[Sing to Old Gray Mare]
Them Old Green Holders ain’t what they used to be, ain’t what they used to be, ain’t what they used to be. … Them Old Green Holders ain’t what they used to be, many long years ago. …
We’re talking coins in old green PCGS holders–specifically, coins labeled MS66.
In an early edition of best-selling author Scott Travers’ Coin Collector’s Survival Manual , PCGS Founder David Hall notes that graders in the early days of the company (founded in 1986) were reluctant to give super high grades and so coins in old green holders might actually earn a higher grade if resubmitted.
Well, I’ve been doing this for some time now, first through my dealer and then through my club membership, and not one has come back with a higher grade or, more recently, a plus.
I used to think submitting old green label coins for regrades might pay off because the jump in prices by one point can literally be in the hundreds if not thousands, depending on the type.

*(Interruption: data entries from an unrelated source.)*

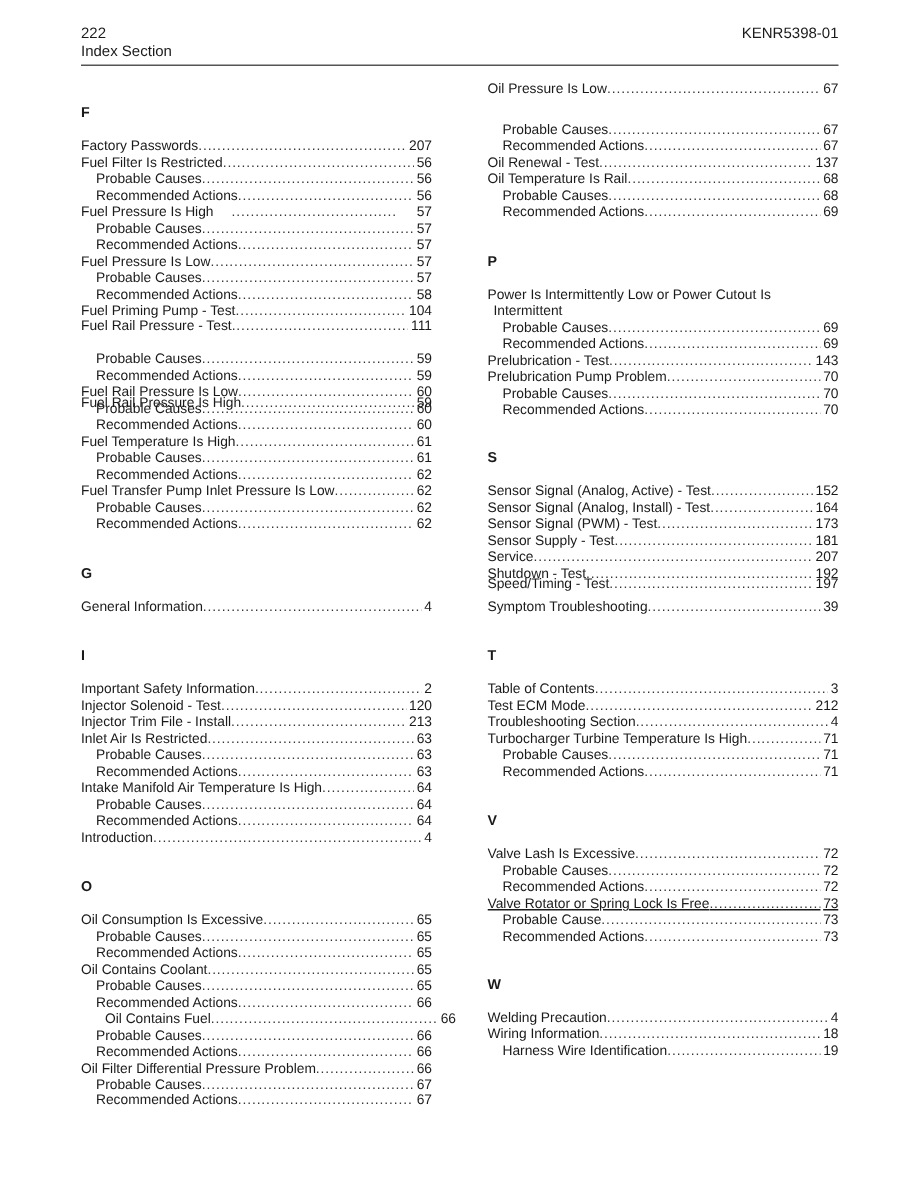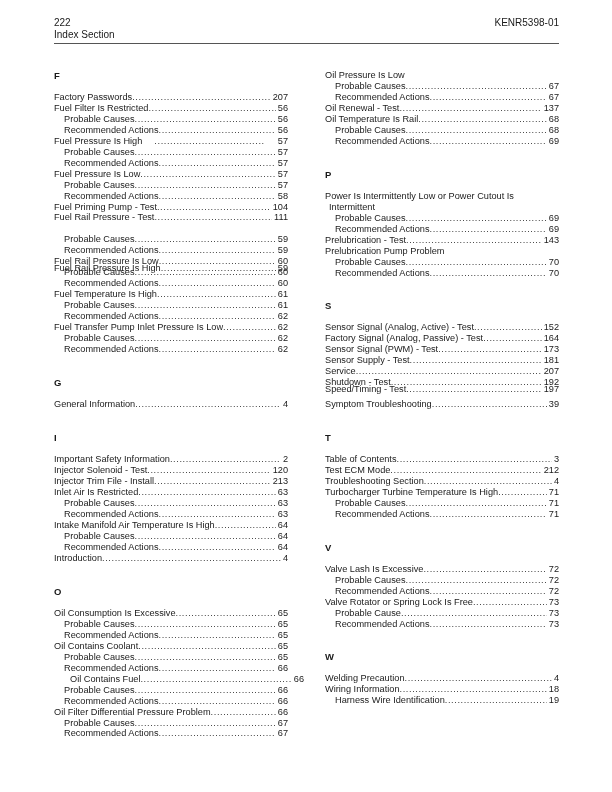"Oil Pressure Is Low" div.entry { flex-direction: column -> none; top: 70px -> 54px }
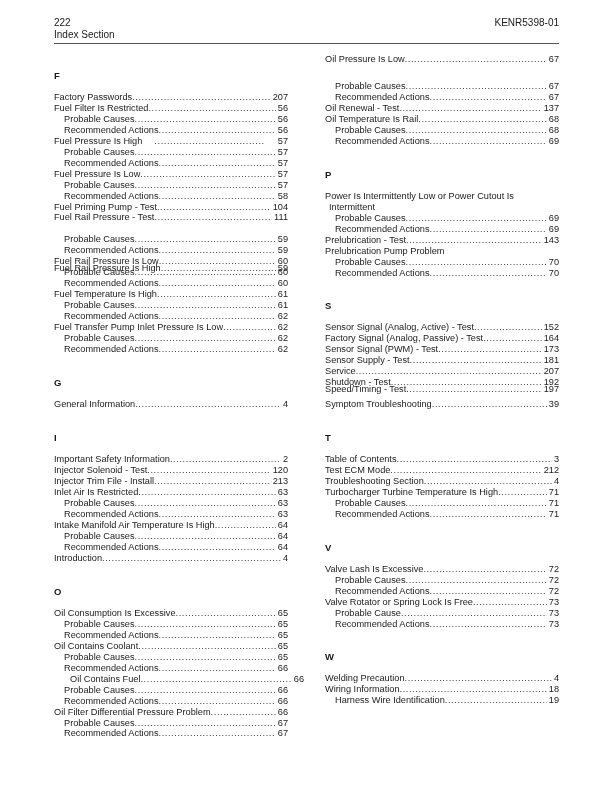"Prelubrication Pump Problem" div.entry { flex-direction: column -> none }
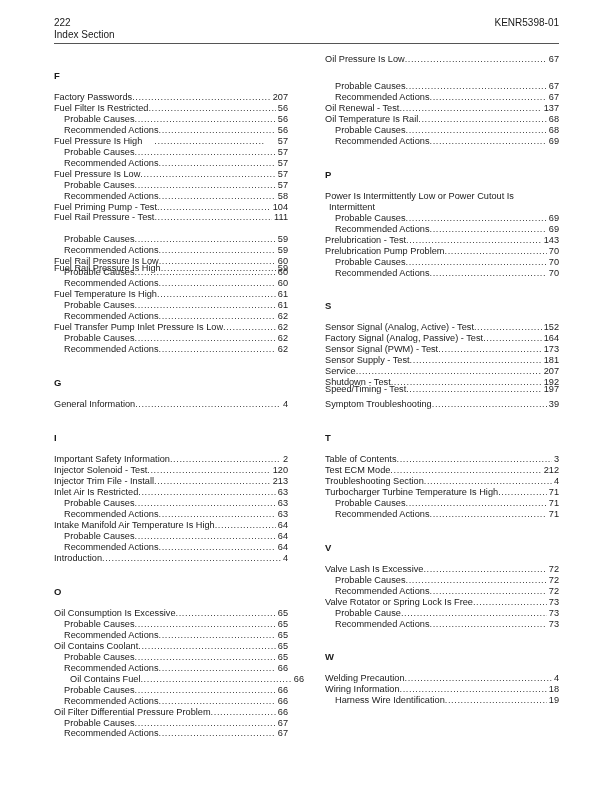"Factory Signal (Analog, Passive) -" span.label { text: Factory Signal (Analog, Passive -> Sensor Signal (Analog, Install }
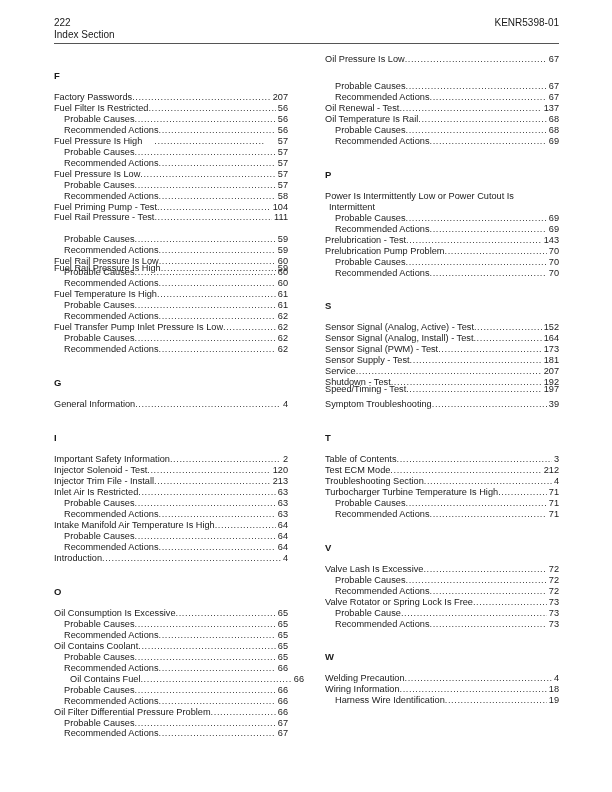"Valve Rotator or Spring Lock" div.entry { text-decoration: none -> underline }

Online auctions make a big deal out of those green holders. For instance, Teletrade lists such coins with an icon titled “old slab” (which includes older ANACS and NGC holders, too).
Conventional wisdom says graders were more conservative in the late 1980s and early 1990s. ANACS old holders are “small.” Thicker NGC ones look like “soap dishes.” But small ANACS and NGC soap dishes lack the hype of old green holders–so much so, that numismatists know the label by its initials, OGH.
There are two main varieties of OGHs, typewritten and printed. I’ll include pictures of both in my two most recent same-grade re-submissions so you can view the labels.
PCGS, like other third-party grading companies, promises that if you submit a coin for a regrade, you will get the same or higher grade and will never get a lower one. Coins are cracked out of holders and sent to the graders who view the coin as if raw. If the grader gives the coin a higher grade, you get that. If not, you get your old grade in a new blue holder.
I am going to stop sending in old green holders because all I get in return are new blue holders.
What to make of this?
I asked my local coin shop owner, an authorized PCGS dealer, who slabs hundreds of coins every few months in bulk submissions.
Few hobbyists, he says, can tell the difference between a high MS66 and a low MS67 coin. Most of the obvious undergraded coins were sent in for regrades years ago. In the end, an OGH usually brings a small premium on par with a green CAC sticker (no relation). So you’re better off with the green label.
Apart from the cost of regrading, he adds, a coin in an old green holder has its own allure. In that sense, the old green holder IS as it used to be–part of numismatic history–which we should preserve.